Description of the task: Retype, exactly and completely, the listing that comes next, skipping its images.

Records shown:
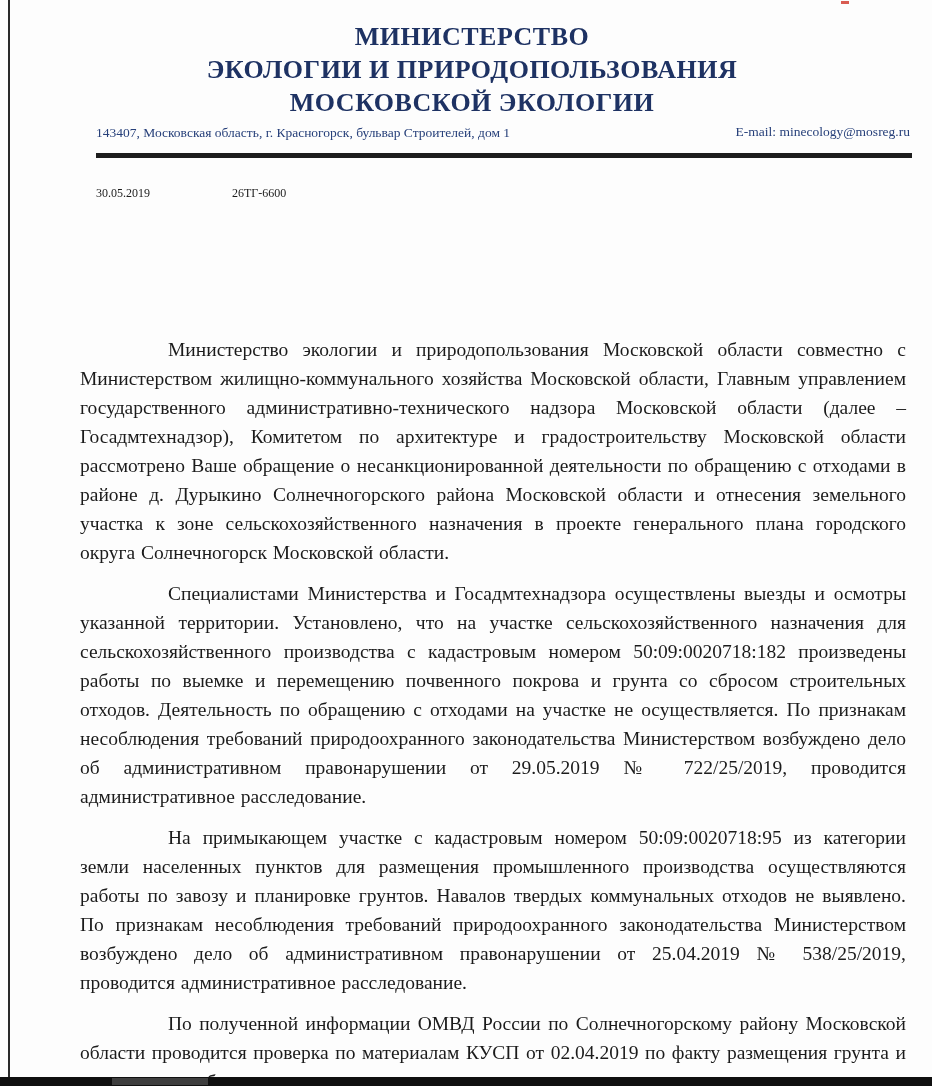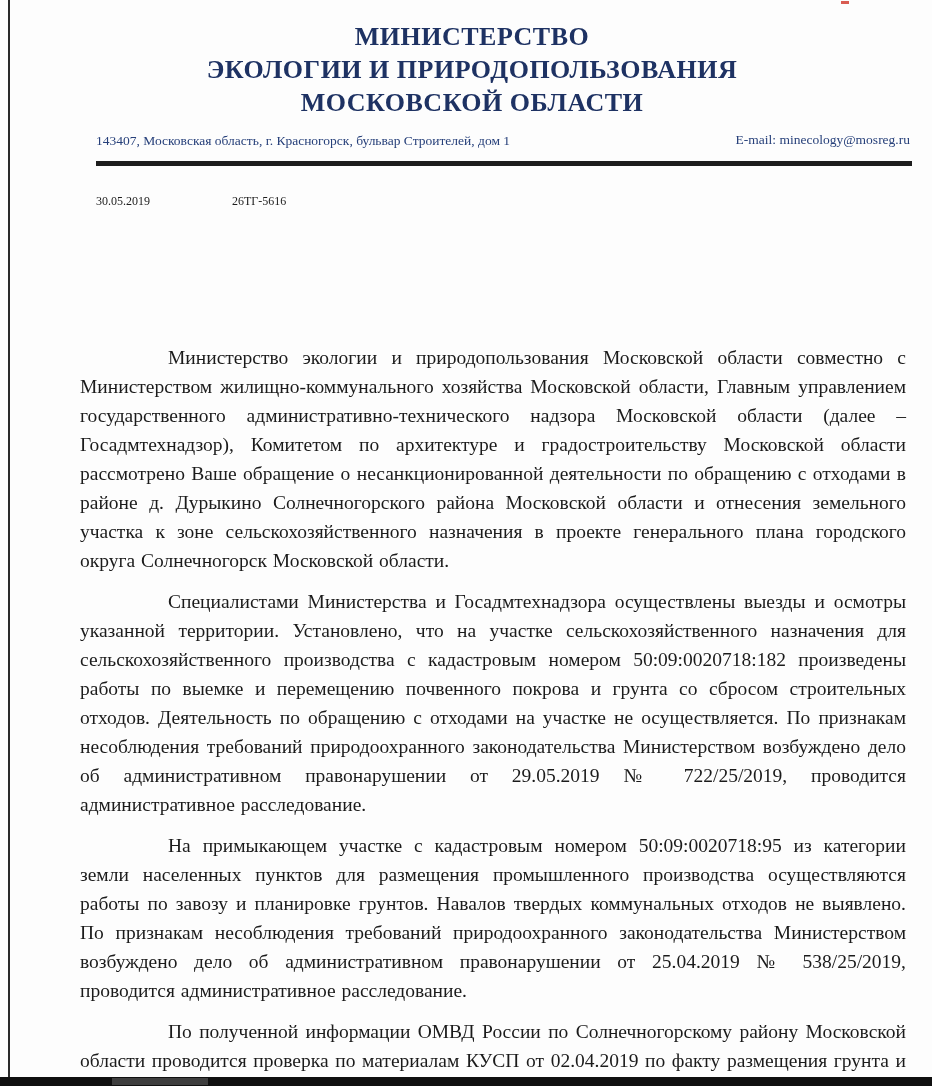--- a/index.html
+++ b/index.html
@@ -97,7 +97,7 @@
   <div class="letterhead-title">
     <div>МИНИСТЕРСТВО</div>
     <div>ЭКОЛОГИИ И ПРИРОДОПОЛЬЗОВАНИЯ</div>
-    <div>МОСКОВСКОЙ ОБЛАСТИ</div>
+    <div>МОСКОВСКОЙ ЭКОЛОГИИ</div>
   </div>
 
   <div class="contact-row">

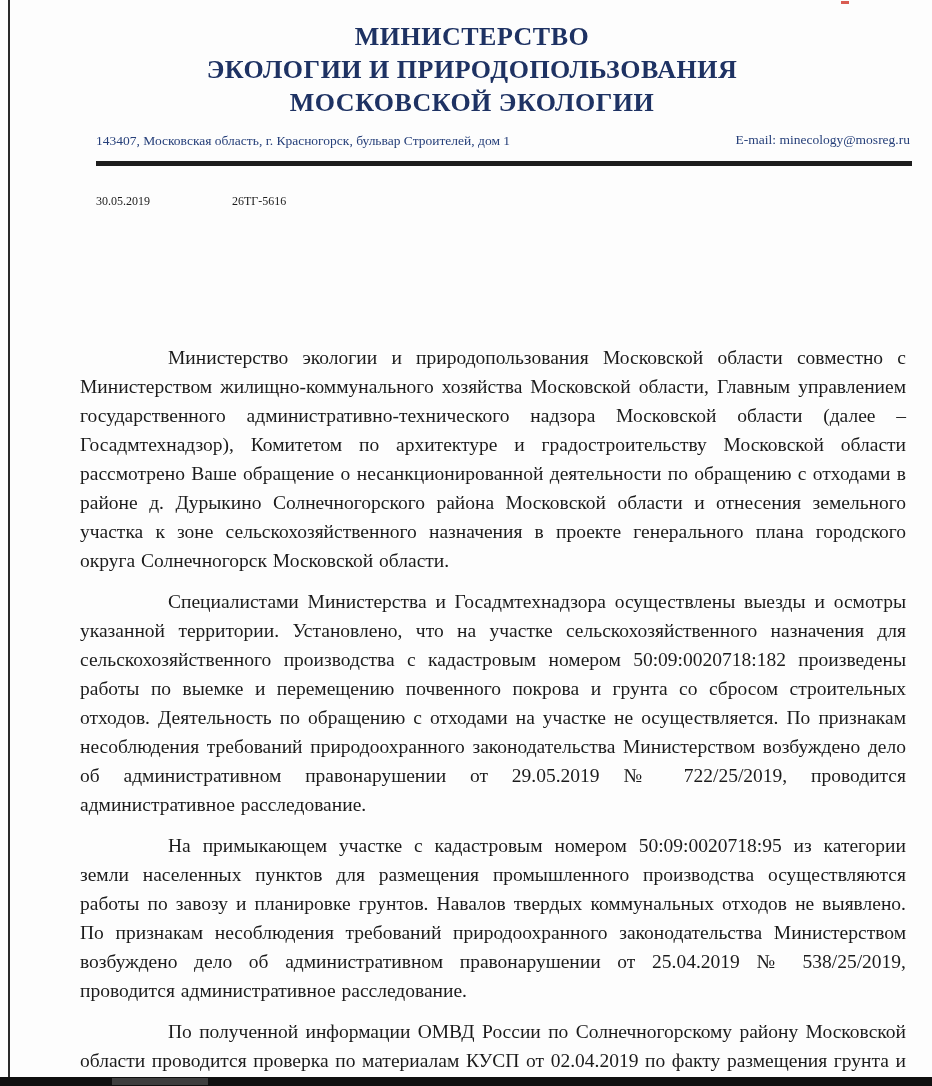--- a/index.html
+++ b/index.html
@@ -40,7 +40,7 @@
     display: flex;
     justify-content: space-between;
     align-items: flex-end;
-    margin: 12px 18px 0 80px;
+    margin: 4px 18px 0 80px;
     color: #27407a;
     font-size: 13.5px;
     line-height: 17px;

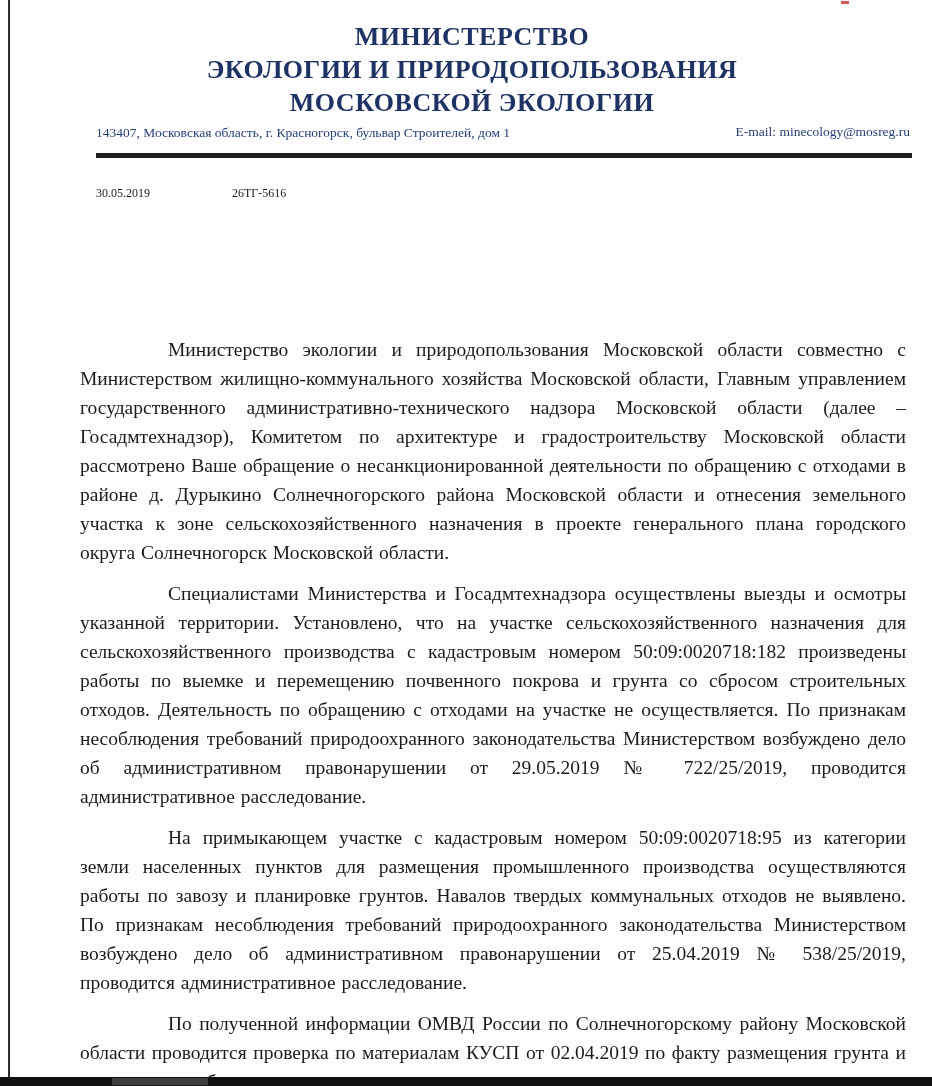--- a/index.html
+++ b/index.html
@@ -111,7 +111,7 @@
 
   <div class="ref-row">
     <span class="ref-date">30.05.2019</span>
-    <span class="ref-number">26ТГ-5616</span>
+    <span class="ref-number">26ТГ-6600</span>
   </div>
 
   <div class="body-text">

Response area:
--- a/index.html
+++ b/index.html
@@ -97,7 +97,7 @@
   <div class="letterhead-title">
     <div>МИНИСТЕРСТВО</div>
     <div>ЭКОЛОГИИ И ПРИРОДОПОЛЬЗОВАНИЯ</div>
-    <div>МОСКОВСКОЙ ОБЛАСТИ</div>
+    <div>МОСКОВСКОЙ ЭКОЛОГИИ</div>
   </div>
 
   <div class="contact-row">

--- a/index.html
+++ b/index.html
@@ -40,7 +40,7 @@
     display: flex;
     justify-content: space-between;
     align-items: flex-end;
-    margin: 12px 18px 0 80px;
+    margin: 4px 18px 0 80px;
     color: #27407a;
     font-size: 13.5px;
     line-height: 17px;

--- a/index.html
+++ b/index.html
@@ -111,7 +111,7 @@
 
   <div class="ref-row">
     <span class="ref-date">30.05.2019</span>
-    <span class="ref-number">26ТГ-5616</span>
+    <span class="ref-number">26ТГ-6600</span>
   </div>
 
   <div class="body-text">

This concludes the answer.